Aim of the task:
Reproduce only the lines of the material below that start at the line containing "(192, 294) none" and stop at the line containing "(995, 213) none". Keep both end lines.

Data records:
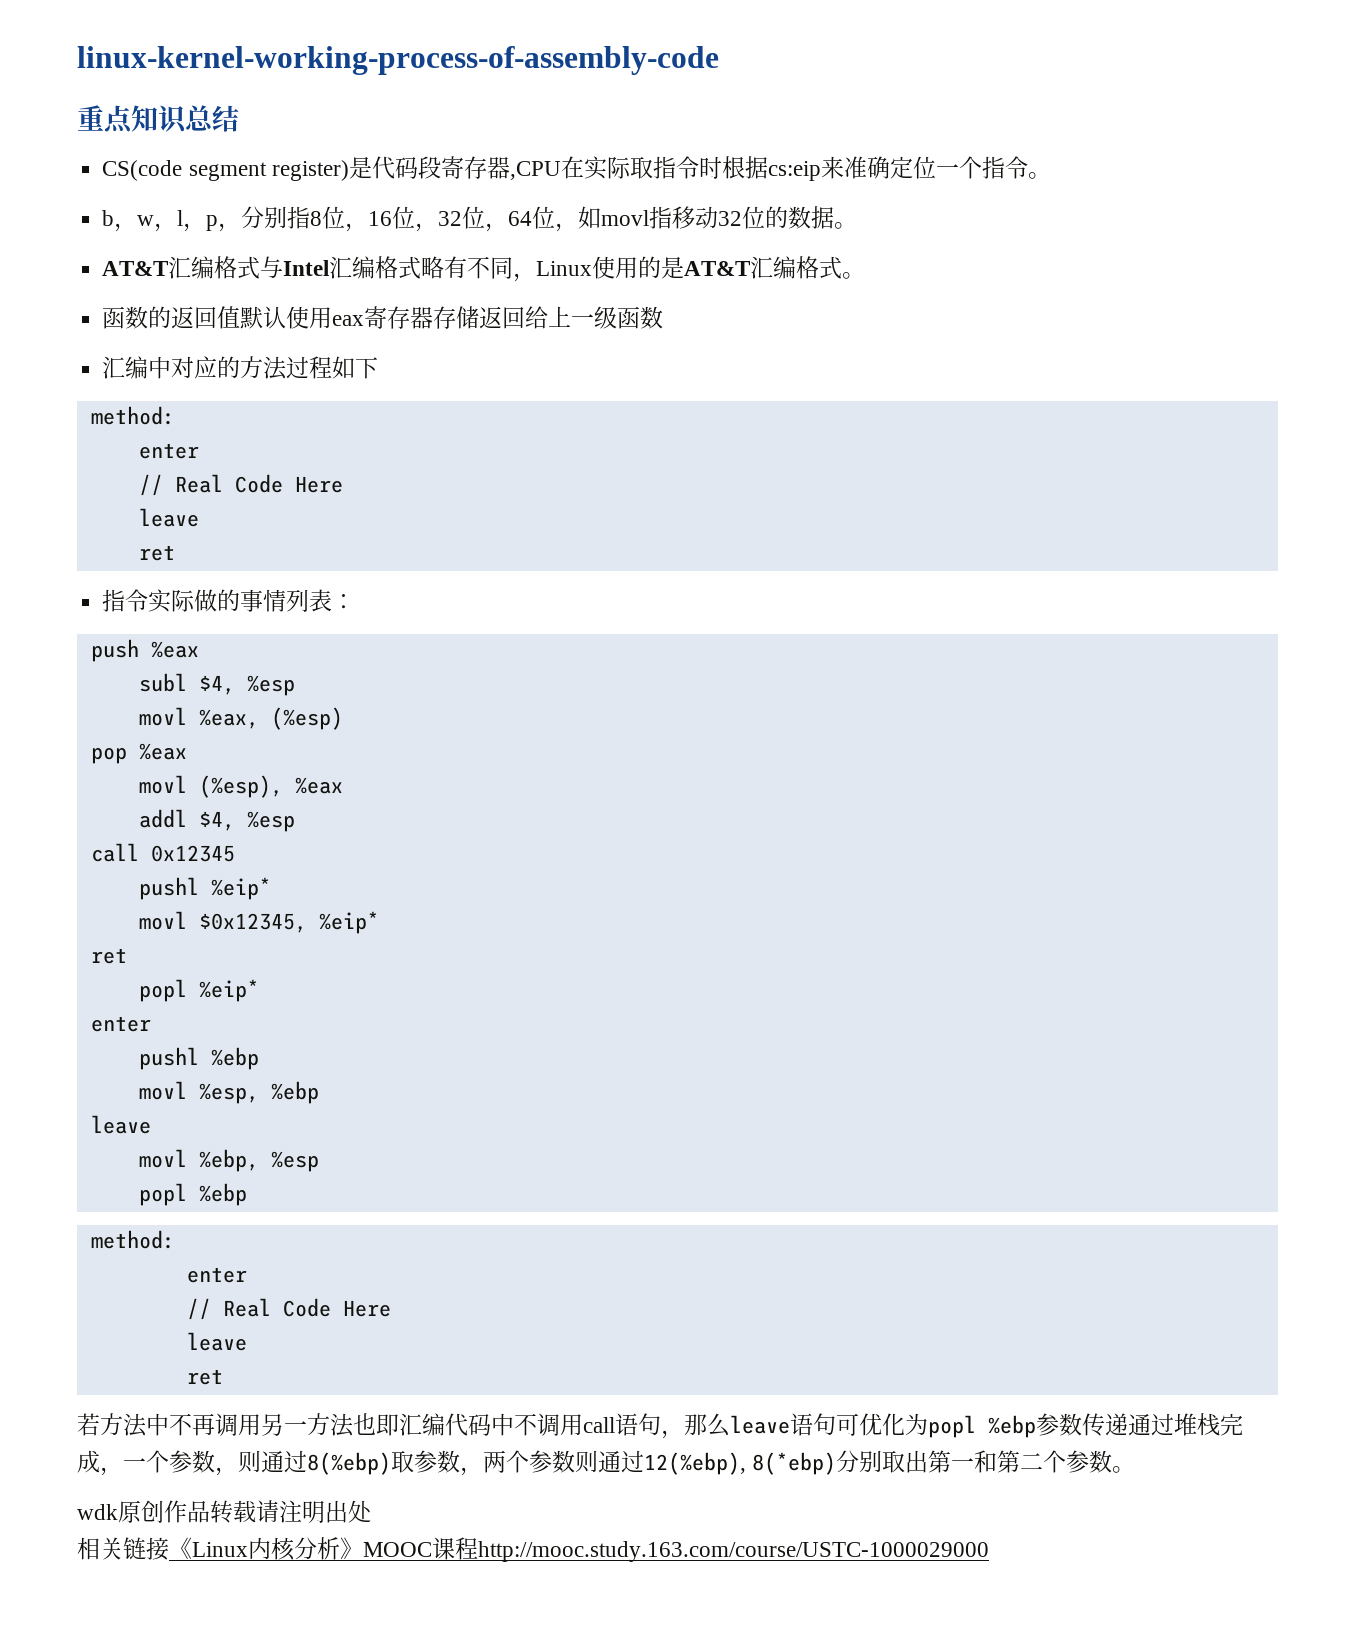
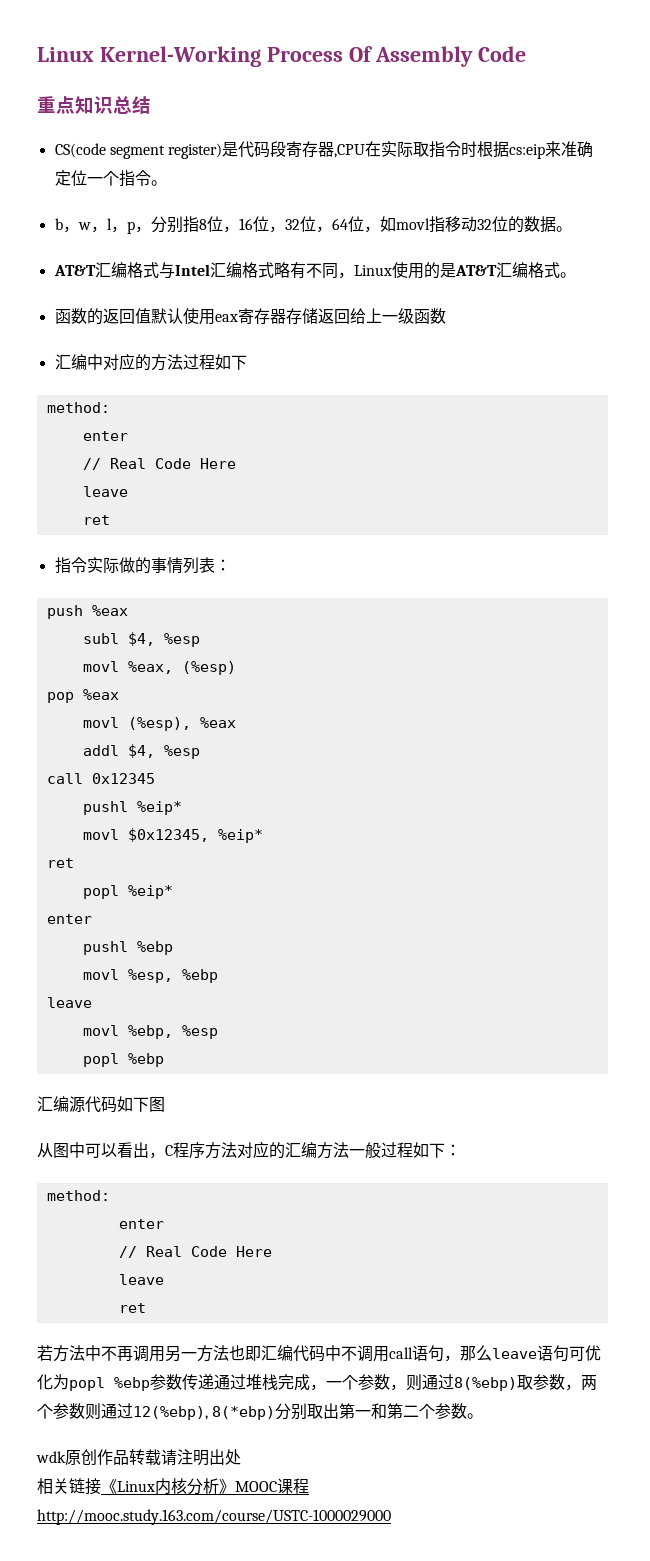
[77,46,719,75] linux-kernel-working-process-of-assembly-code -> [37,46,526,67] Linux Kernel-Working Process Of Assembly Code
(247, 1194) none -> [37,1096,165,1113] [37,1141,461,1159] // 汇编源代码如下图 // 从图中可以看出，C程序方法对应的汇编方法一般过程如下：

* * *

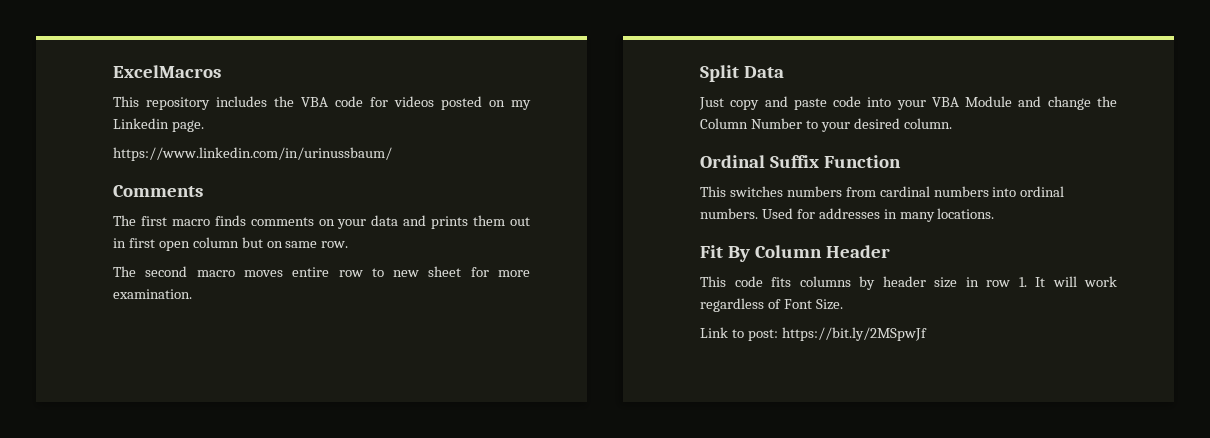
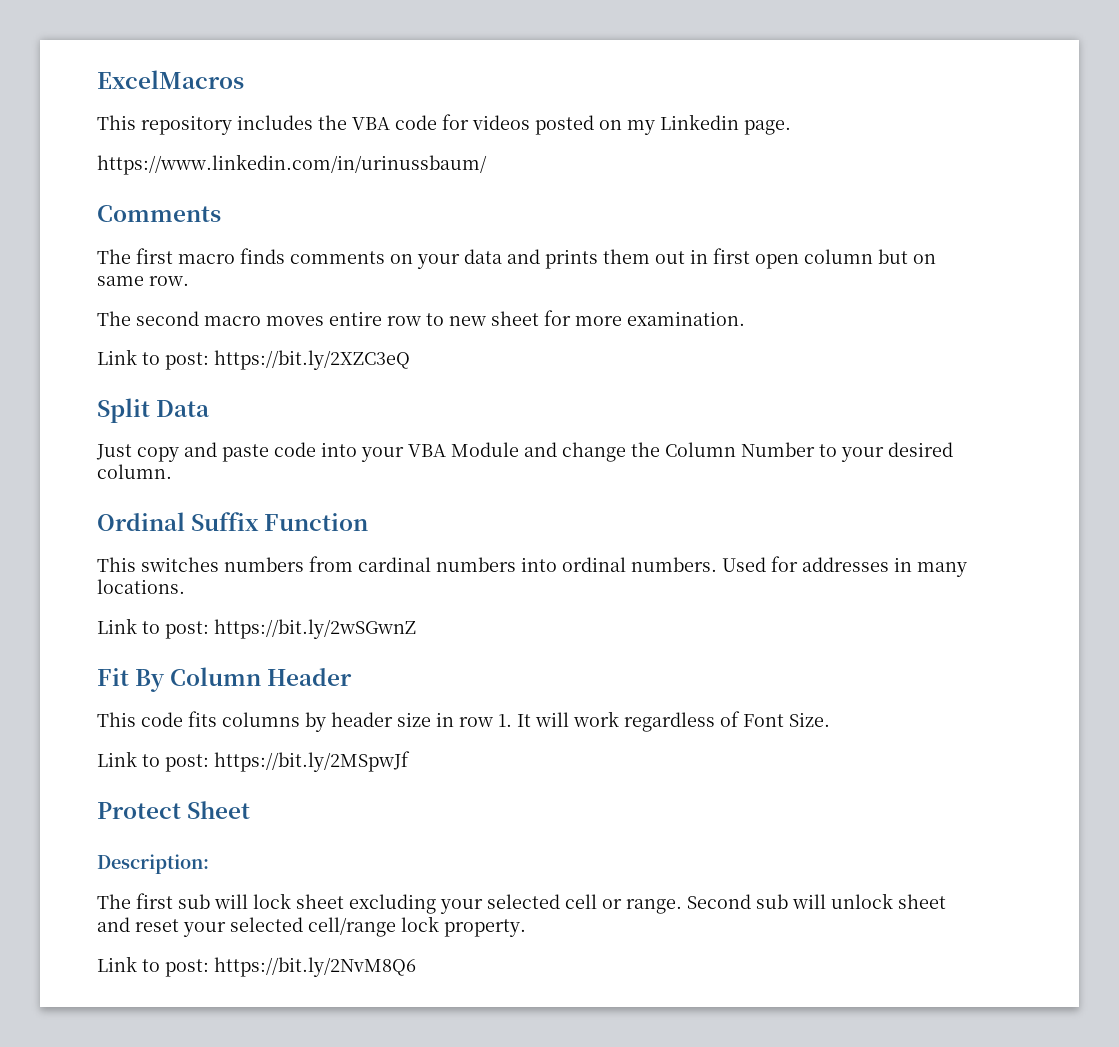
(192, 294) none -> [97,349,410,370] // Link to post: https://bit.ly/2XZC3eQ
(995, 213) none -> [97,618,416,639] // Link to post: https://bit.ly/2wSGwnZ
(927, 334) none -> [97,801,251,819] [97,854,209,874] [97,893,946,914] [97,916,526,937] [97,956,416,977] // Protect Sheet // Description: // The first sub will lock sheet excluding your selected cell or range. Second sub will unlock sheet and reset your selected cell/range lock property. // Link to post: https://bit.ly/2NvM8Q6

---

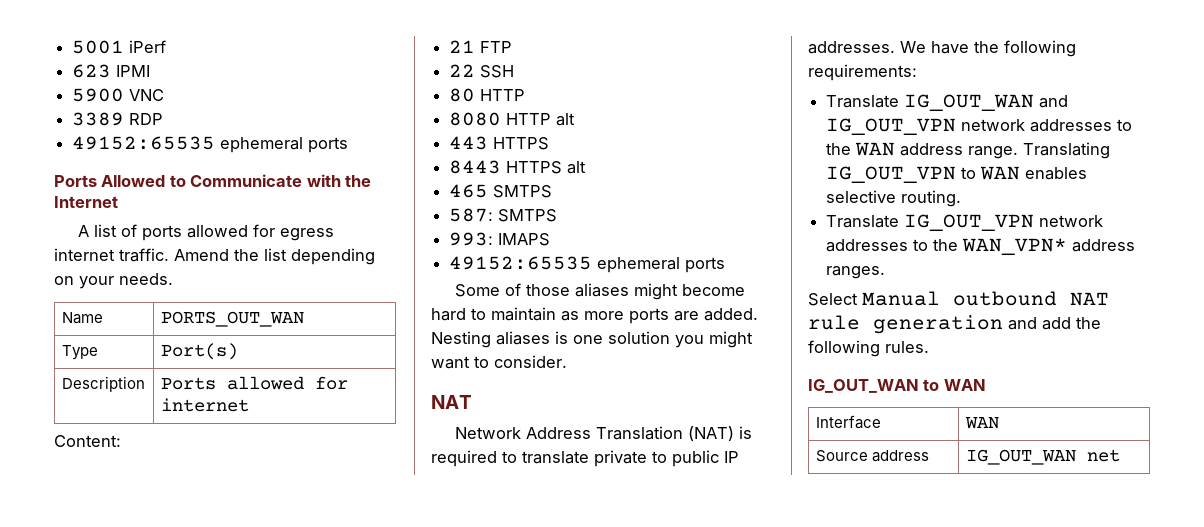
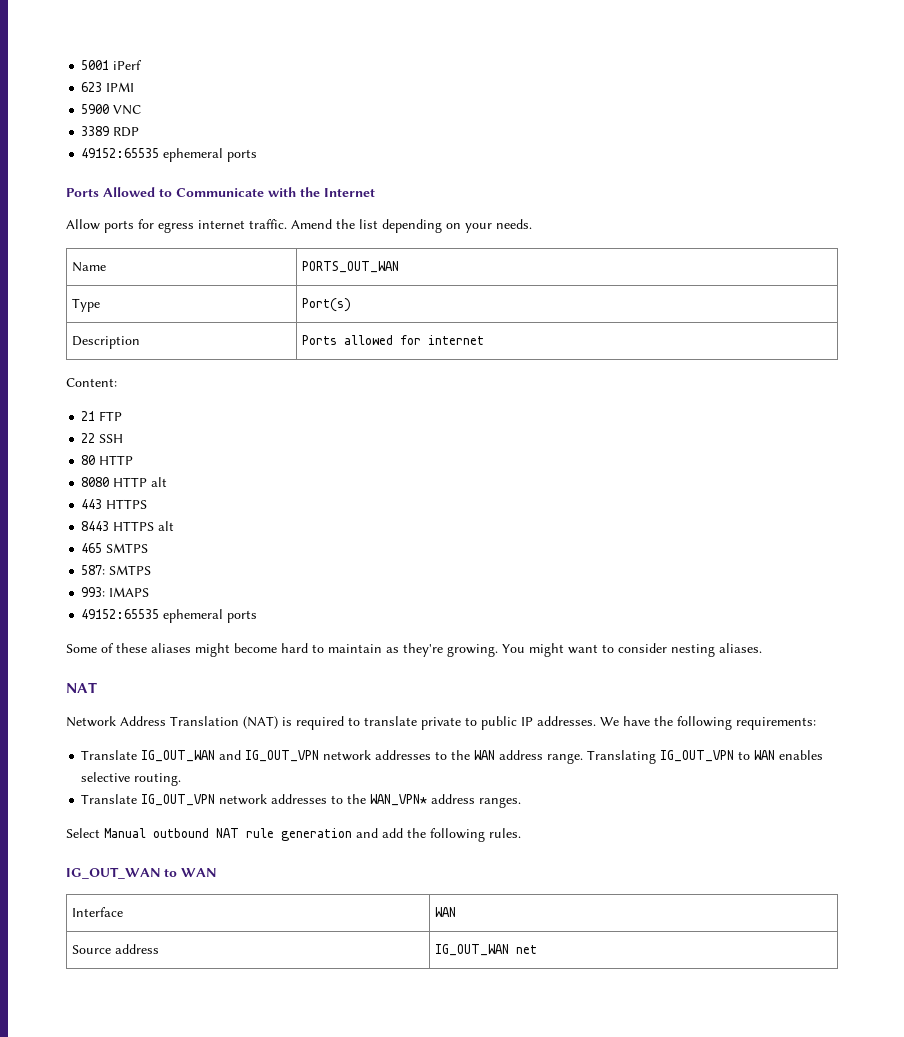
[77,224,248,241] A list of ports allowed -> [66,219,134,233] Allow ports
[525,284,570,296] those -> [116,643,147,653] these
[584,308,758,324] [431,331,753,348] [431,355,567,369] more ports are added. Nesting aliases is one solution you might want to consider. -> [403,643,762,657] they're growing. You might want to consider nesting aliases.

Result for this exercise:
(192, 294) none -> [97,349,410,370] // Link to post: https://bit.ly/2XZC3eQ
(995, 213) none -> [97,618,416,639] // Link to post: https://bit.ly/2wSGwnZ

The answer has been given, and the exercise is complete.